To evaluate the quantity and quality of papers published by Korean rheumatologists, we used the PubMed advanced search builder with the query “rheumatology”[affiliation] AND “Korea”[affiliation]. A total of 4,196 papers were retrieved from 1997 to 2024. We excluded papers without Korean authors, resulting in a final selection of 3,690 papers. Due to difficulties in searching and reviewing, papers published before rheumatology was established as a separate division were not included in this study. Figure 2A categorizes the total of 3,690 papers into basic and clinical fields based on their research areas and further analyzes them by impact factor (IF) with quartile (Q). Approximately one-third of the papers were classified into basic fields, whereas approximately two-thirds were clinical research. For IF, the papers were ordered in the sequence of Q1, Q2, Q3, and Q4, with Q1 and Q2 accounting for more than 50% of the total. This indicates the impact of the published papers, which is encouraging. Relatively more papers were from basic fields within Q1. Over the years, the percentages of Q1 and Q2 journals increased, whereas the percentages of Q3 and Q4 journals decreased. The most frequent journal was Rheumatology International, similar to the previously discussed (Figure 2B) [5]. The Korean Journal of Internal Medicine and the Journal of Korean Medical Science ranked second and third, respectively.

Figure 2.

Figure 2

Cumulative number of papers by field and impact factor classification (2000~2025). (A) Cumulative number of papers by year and (B) classification by impact factor. Q: quartile, N/A: not available.

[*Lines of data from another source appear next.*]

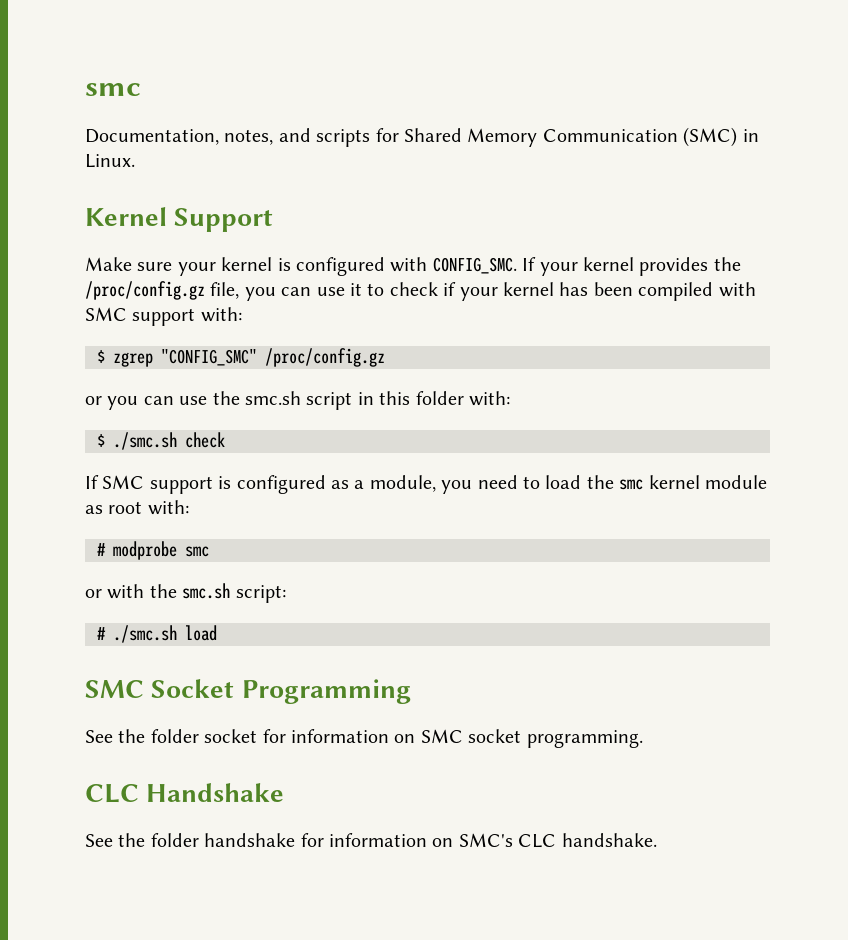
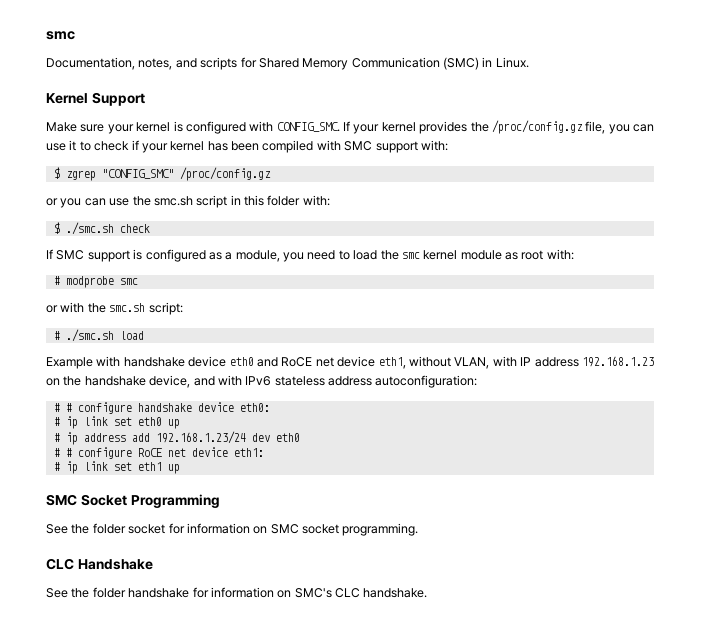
+ Example with handshake device eth0 and RoCE net device eth1, without VLAN, with IP address 192.168.1.23 on the handshake device, and with IPv6 stateless address autoconfiguration:
+ # # configure handshake device eth0:
+ # ip link set eth0 up
+ # ip address add 192.168.1.23/24 dev eth0
+ # # configure RoCE net device eth1:
+ # ip link set eth1 up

We have reviewed our society’s past and evaluated our current state. To achieve our mission of overcoming rheumatic diseases through top-tier research, education, and clinical care and thereby contribute to the improvement of public health and quality of life, we propose the following:

First, we must focus on increasing the number of rheumatologists and training the next generation of specialists to ensure the sustainability of rheumatology in Korea. Second, public awareness of rheumatology remains low. We must enhance our efforts to promote rheumatology to the public and media. Third, we should strengthen our interactions and collaborations with related fields, such as orthopedics, pediatric rheumatology, radiology, and rehabilitation medicine, to ensure high-quality research and clinical care. Fourth, research should encompass a wide variety of diseases, including common and rare conditions. Efforts should be made in both basic and clinical research to advance our understanding and treatment of rheumatic diseases. Finally, we urge all members to continue their efforts to advance KCR and rheumatology in Korea. We look forward to the KCR standing at the center of the international stage, leading the field of rheumatology worldwide.

ACKNOWLEDGMENTS

None.

Funding Statement

FUNDING None.

Footnotes

CONFLICT OF INTEREST

This is the content of the oral presentation given by the president of the Korean College of Rheumatology, Jae-Bum Jun, M.D., Ph.D., during the presidential plenary session at the 44th Korean College of Rheumatology and 18th International Symposium (KCR, 2024), held from May 16 to 18, 2024. Jae-Bum Jun has been an editorial board member since June 2014, but has no role in the decision to publish this article.

AUTHOR CONTRIBUTIONS

JBJ had full access to all of the data used in the study and takes responsibility for the integrity of the data, study supervision, and accuracy of its analysis. Concept and design: JBJ; acquisition, analysis, or interpretation of data: JBJ and BSK; drafting of the manuscript: JBJ and BSK; critical revision of the manuscript for important intellectual content: JBJ and BSK; statistical analysis: JBJ and BSK; obtained funding: not applicable; administrative, technical, or material support: JBJ; supervision: JBJ.